Recent events have prevented me from posting anything new for awhile, but I've still been reading. After awhile, it is now time for me to share a few thoughts on the books I've recently finished and have begun reading.
One of the books on my blog list is Historiography Secular and Sacred by Gordon Clark. Although it is not his most well-known book, nor perhaps his most beneficial I still found it to be exceptionally good. His criticisms of secular theories of history and his sharp criticism of unorthodox religious theories of history are still applicable today. Clark is not an historian, but rather a philosopher whose primary interest in this book is outlining an coherent and consistent philosophy of history. It took me awhile to get through all of the book during the busy period over the last few weeks, but of particular interest were the chapters on Marxism and Dialectical Theology's view of History. There is only one chapter in which Clark describes an orthodox Christian view of history and it is the chapter on Augustine's viewpoint described primarily in the major work, City of God. This work by Augustine is one I need to get my hands on to read. Serious historians will benefit from reading Clark's book whether or not they disagree with his conclusions, for his penetrating critiques force one to think carefully about the implications of one's premises and conclusions.
I also read a short biographical sketch on Augustine, Luther, and Calvin written by John Piper. The book is one of four in a series of books that were originally delivered as sermon lectures to pastors at a conference. The pastoral style is evident in Piper's writing, but that might be said of all of his books perhaps. I am almost through with Desiring God and have enjoyed Piper's insight and keen exegesis of Scripture. I don't really care for the "Christian Hedonist" label myself, and it does feel a bit redundant to me when Piper consistently claims this or that Scripture or this or that Biblical character is exemplary of Christian Hedonism. But this speaks more to my dislike for labels than it does for Piper's writing or indeed his purpose in using the label. My only serious gripe with the book was some of Piper's discussion of "duty" in the early chapters. I understand his use of the term and he tends to qualify it with affective adjectives, but I would have liked it better if he would have talked about duty from a positive standpoint rather than accepting the negative valence that sometimes persists in our culture. Duty can certainly be joyous and hedonistic in the sense that Piper is advocating, and I think Piper would admit as much and in fact does so implicitly in his book. And there is something to be said for doing our duty even when we don't feel like it initially, for it is sometimes in the doing, or in the taking up of the task, that we find the joy that we were missing in grudging the task before beginning. Although it is profitable to seek to have a right spirit and understanding before we begin anything, and especially when we have a bad attitude, I do believe that sometimes understanding is awaiting the step toward action in spite of the fleshly disdain. If I missed Piper's clear articulation of this very point then I recant, but it seemed that it was less clear than it was evident.

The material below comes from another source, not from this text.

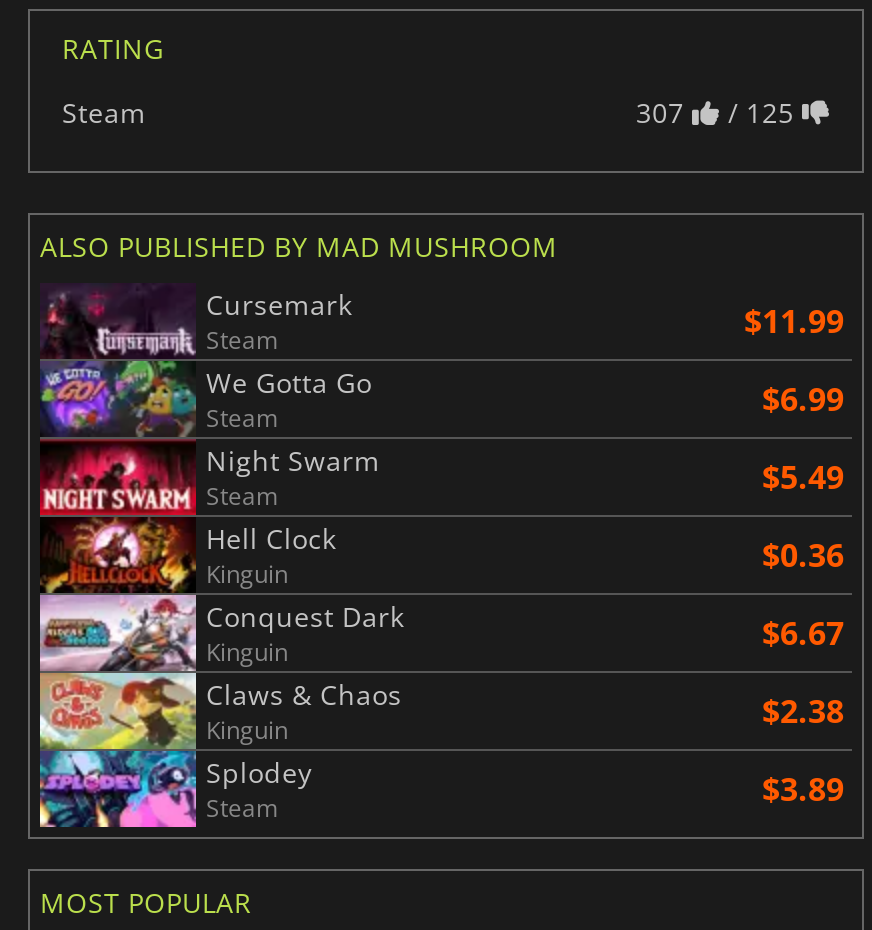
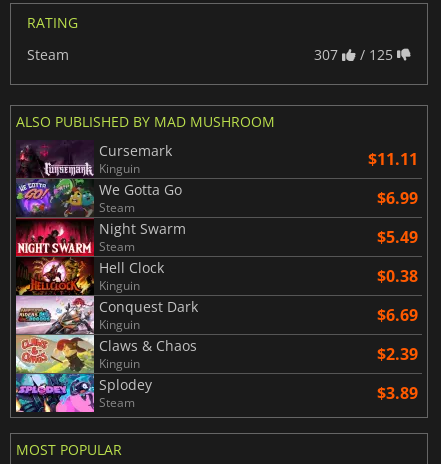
[206,299,844,357] Steam | $11.99 -> [99,148,418,177] Kinguin | $11.11
[762,533,844,577] $0.36 -> [377,265,418,287] $0.38
[762,611,844,655] $6.67 -> [377,304,418,326] $6.69
[762,689,844,733] $2.38 -> [377,343,418,365] $2.39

Another book that I read was the seventh installment of Harry Potter. The book was all that one could have hoped for it to be in my opinion. Although there were more deaths than I had expected and darker entanglements, these made the ending all the better. Most of my predictions about the book were realized, though very few came out exactly as I expected. My strongest opinions were concerning Snape and Dumbledore and I was glad to see that they were fulfilled. I do not know for certain if the book could have been as good otherwise, but I can't imagine how it could be if such had been the case. It was good to be at the end and it will be interesting to see what Rowling will write next and when. C.S. Lewis didn't write any popular fiction (though my favorite fiction book of his, Till We Have Faces, was written later) after Narnia, and J.R.R. Tolkien did not publish anything as successful as LOTR. But both of these writers had other great books and I think Rowling will as well if she chooses to write, regardless of whether or not they become as wildly popular as Harry Potter has. Her ability to weave the simplest details into the plot and her wonderful talent in creating charming and diverse characters with genuinely unique personalities and interaction is worth having in other stories.
Lastly, I just finished a recently purchased fiction book that came out this year. The Children of Húrin, written by J.R.R. Tolkien and edited by his son, Christopher, is an expansion of one the legends told in brief in the Silmarillion and the Lost Tales (though I have not read the latter). The book read like a combination between Greek tragedy and Medieval romance. It combined the Greek elements of fate and hubris with the Medieval emphasis on virtue and the somewhat vaunted language of nobility. The plot was good and the characters drew my sympathy for their human blindness to the wisdom that would have delivered them from their ill fate. Stories with such elements remind me of how blind my own eyes are to see the future and the consequences of my choices and actions--whether well thought out or rashly done. It is a great comfort to rest in the Providence of God and His infallibly good purposes for those who are His chosen and that by His own good pleasure.